DeepSeek Falls Short of Shaking the De Facto U.S.-China AI Landscape

钛媒体APP
01-31

TMTPOST --- Currently, the most discussed topic in the tech world is undoubtedly the DeepSeek. The internet is filled with various technical and financial analyses. Here, I would like to share some personal insights in the hope of providing a clearer perspective.

The Path of Technological Innovation 

Having worked in Silicon Valley for 40 years, I have gained a profound understanding of technological innovation. Technological innovation is like a pioneer searching for a gold mine in a vast mountain range. Although some point out that there are gold mines in the mountains, the exact locations remain unknown. As a result, many explorers rush in, each searching in different directions.

Looking back at the development of artificial intelligence, from the breakthrough in image recognition in 2012 to the later applications in the field of Go, we can consider it the "AI 1.0" phase. At that time, the AI industry in Silicon Valley and globally mainly focused on image and video recognition.

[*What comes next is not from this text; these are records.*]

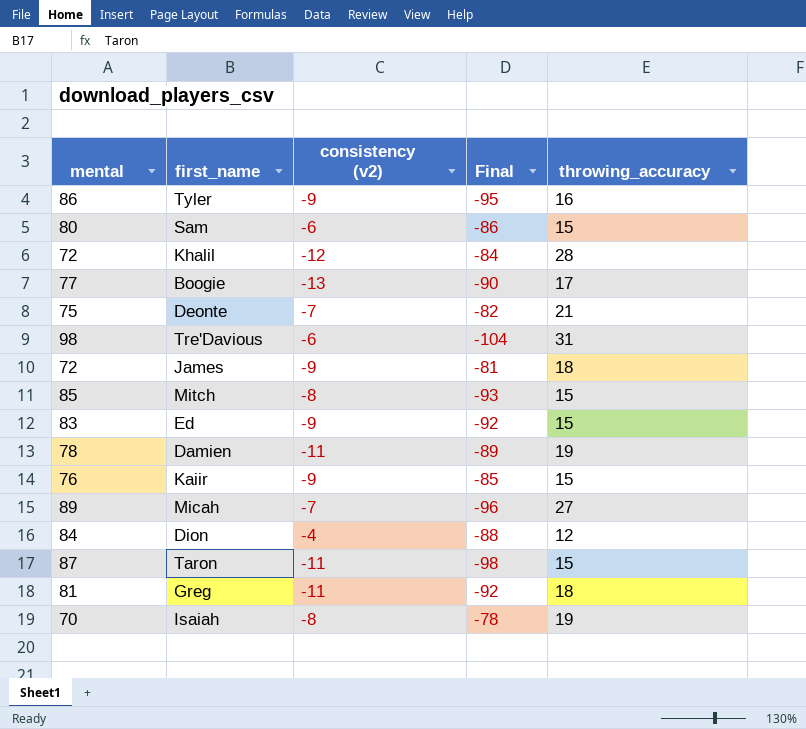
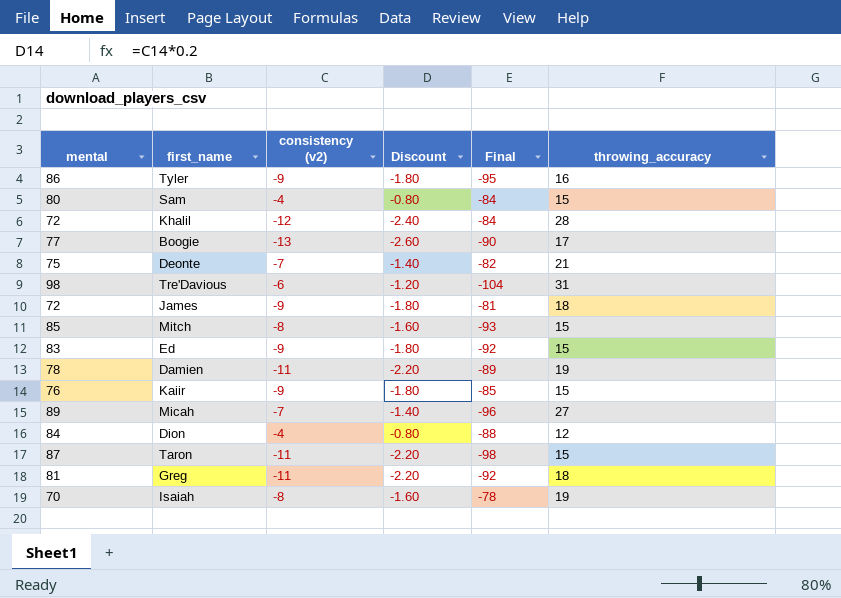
column Discount | formula: none -> [consistency (v2)] * 0.2
Sam | consistency (v2): -6 -> -4
Sam | Final: -86 -> -84

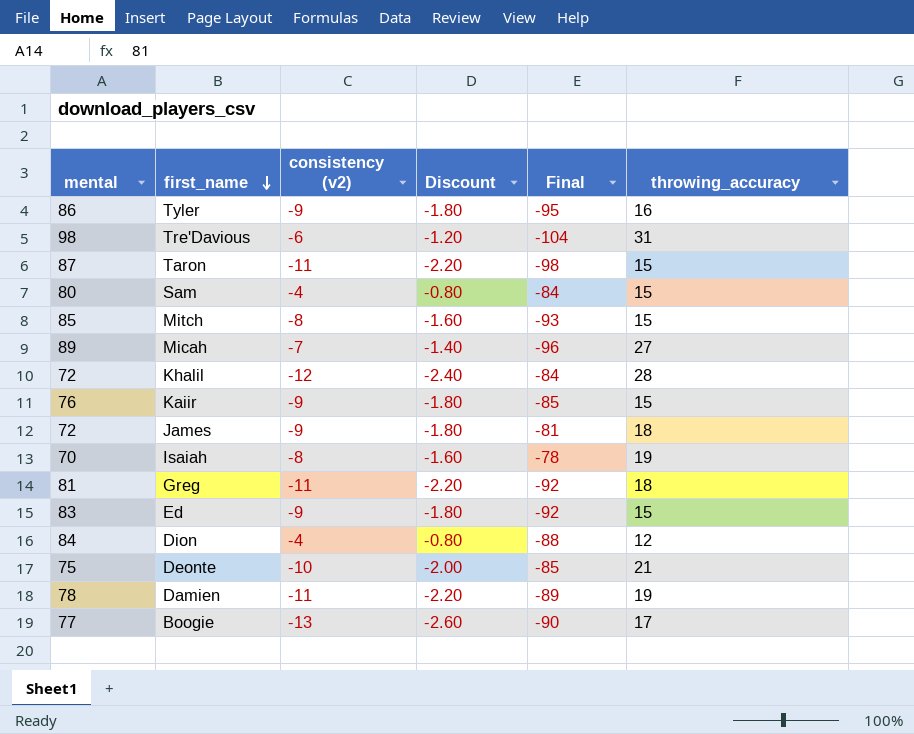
row order: none -> first_name descending
Deonte | consistency (v2): -7 -> -10
Deonte | Discount: -1.40 -> -2.00
Deonte | Final: -82 -> -85

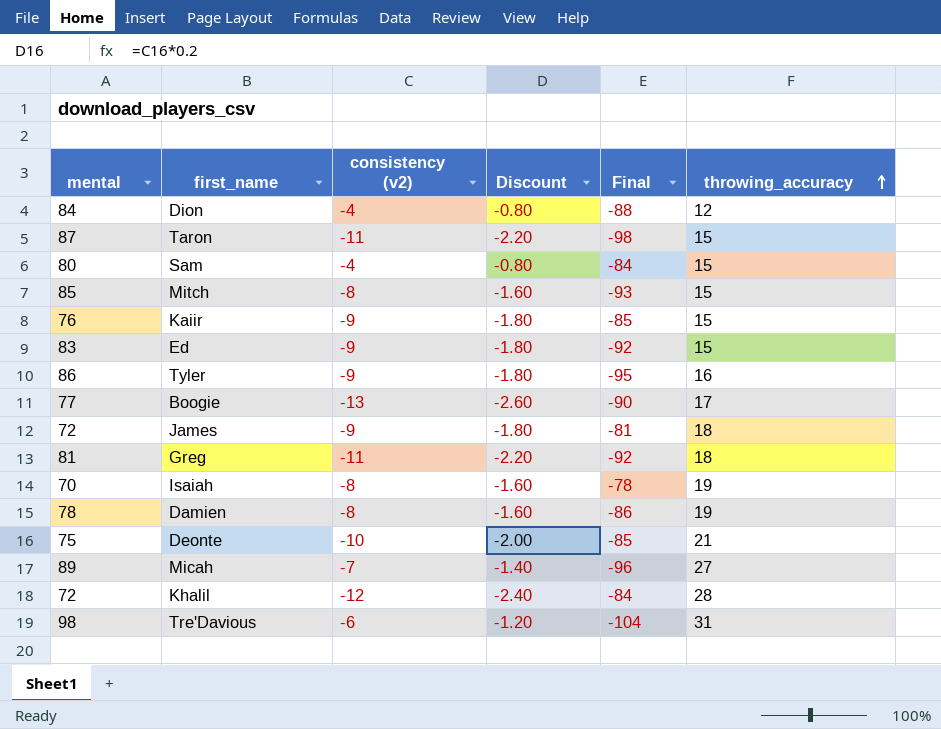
row order: first_name descending -> throwing_accuracy ascending
Damien | consistency (v2): -11 -> -8
Damien | Discount: -2.20 -> -1.60
Damien | Final: -89 -> -86

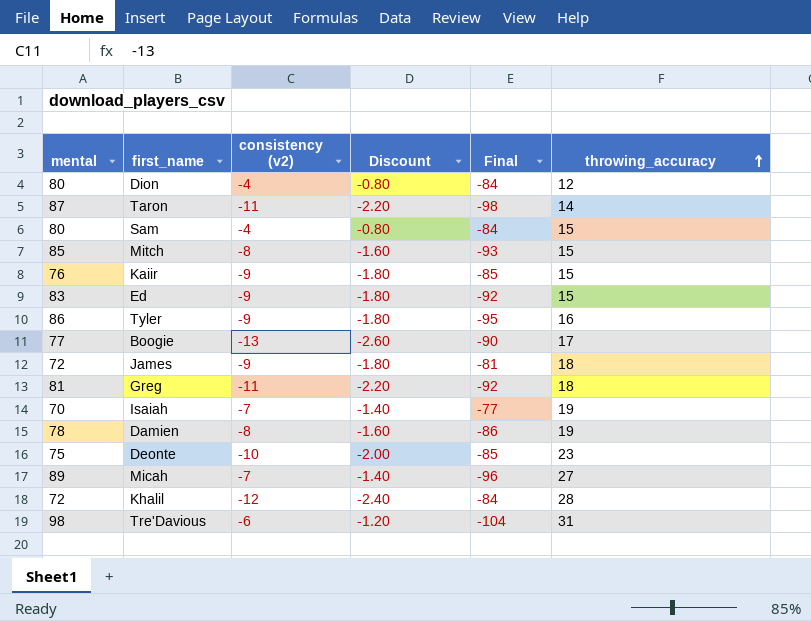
Dion | mental: 84 -> 80
Dion | Final: -88 -> -84
Taron | throwing_accuracy: 15 -> 14
Isaiah | consistency (v2): -8 -> -7
Isaiah | Discount: -1.60 -> -1.40
Isaiah | Final: -78 -> -77
Deonte | throwing_accuracy: 21 -> 23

In 2017, Google introduced the Transformer model, focusing on language translation, particularly between English and French. However, after completing related research, Google did not delve deeper into the field, as the industry widely believed that the language translation market was limited and did not compare to the potential of image and video recognition.

However, OpenAI took a different approach, recognizing the vast potential in the language domain. Human intelligence is often presented through language, so OpenAI fully committed itself to research and development. Despite its resource limitations at the time, and the stark contrast in manpower and financial resources compared to giants like Google and Microsoft, OpenAI, with its sharp insight, released ChatGPT in November 2022.

It was like discovering a small detour along the well-trodden path, where OpenAI ventured in, only to unexpectedly find a gold mine, shaking the entire industry. Many practitioners quickly flocked to the field, turning it into a new "sunlit avenue."

Since then, the industry has continuously scaled up pre-trained models and data, but gradually lost its direction. During this process, OpenAI made another contribution—reasoning learning. Research found that even without extremely large model sizes, by carefully training reasoning abilities, a model's performance could be greatly improved. On September 24, 2024, OpenAI released the o1 model, once again opening a new path for the industry.

In this exploration, global teams, especially those from the U.S., invented many tools—like sharper machetes and shovels—that helped accelerate progress through the thorny path of exploration.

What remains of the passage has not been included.